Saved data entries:
▬▬▬▬▬▬
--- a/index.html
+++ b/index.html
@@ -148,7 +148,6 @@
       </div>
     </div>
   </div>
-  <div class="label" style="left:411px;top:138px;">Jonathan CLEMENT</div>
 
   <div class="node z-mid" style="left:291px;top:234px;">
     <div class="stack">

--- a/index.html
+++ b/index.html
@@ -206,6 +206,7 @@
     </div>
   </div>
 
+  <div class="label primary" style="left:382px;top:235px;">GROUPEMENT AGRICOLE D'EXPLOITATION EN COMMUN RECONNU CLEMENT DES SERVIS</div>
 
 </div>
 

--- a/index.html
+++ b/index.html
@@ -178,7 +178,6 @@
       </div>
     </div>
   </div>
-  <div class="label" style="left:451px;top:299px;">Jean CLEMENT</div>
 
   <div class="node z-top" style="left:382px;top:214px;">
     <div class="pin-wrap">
▬▬▬▬▬▬
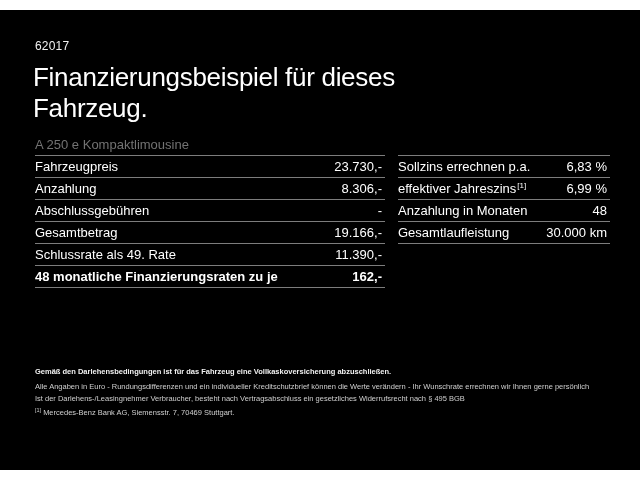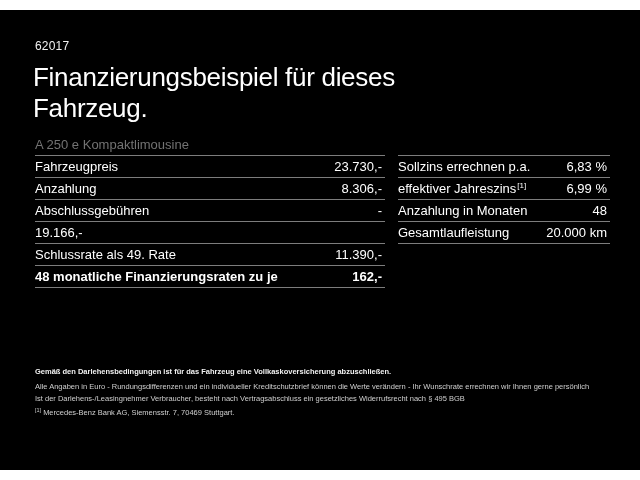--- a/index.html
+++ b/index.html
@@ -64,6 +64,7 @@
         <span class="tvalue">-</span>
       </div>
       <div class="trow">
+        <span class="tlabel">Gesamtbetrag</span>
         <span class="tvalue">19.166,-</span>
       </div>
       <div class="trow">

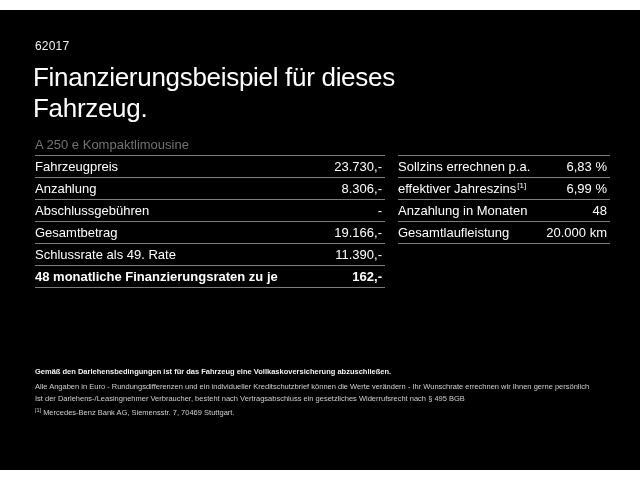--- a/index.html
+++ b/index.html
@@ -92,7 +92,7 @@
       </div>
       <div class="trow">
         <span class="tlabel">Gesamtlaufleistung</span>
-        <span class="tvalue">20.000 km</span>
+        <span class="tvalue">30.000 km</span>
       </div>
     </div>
▬▬▬▬▬▬
## WORK TO COMPLETE
Select every line in the records above that contains the word "CLEMENT".

## RESULT FOR THIS EXERCISE
-  <div class="label" style="left:411px;top:138px;">Jonathan CLEMENT</div>
+  <div class="label primary" style="left:382px;top:235px;">GROUPEMENT AGRICOLE D'EXPLOITATION EN COMMUN RECONNU CLEMENT DES SERVIS</div>
-  <div class="label" style="left:451px;top:299px;">Jean CLEMENT</div>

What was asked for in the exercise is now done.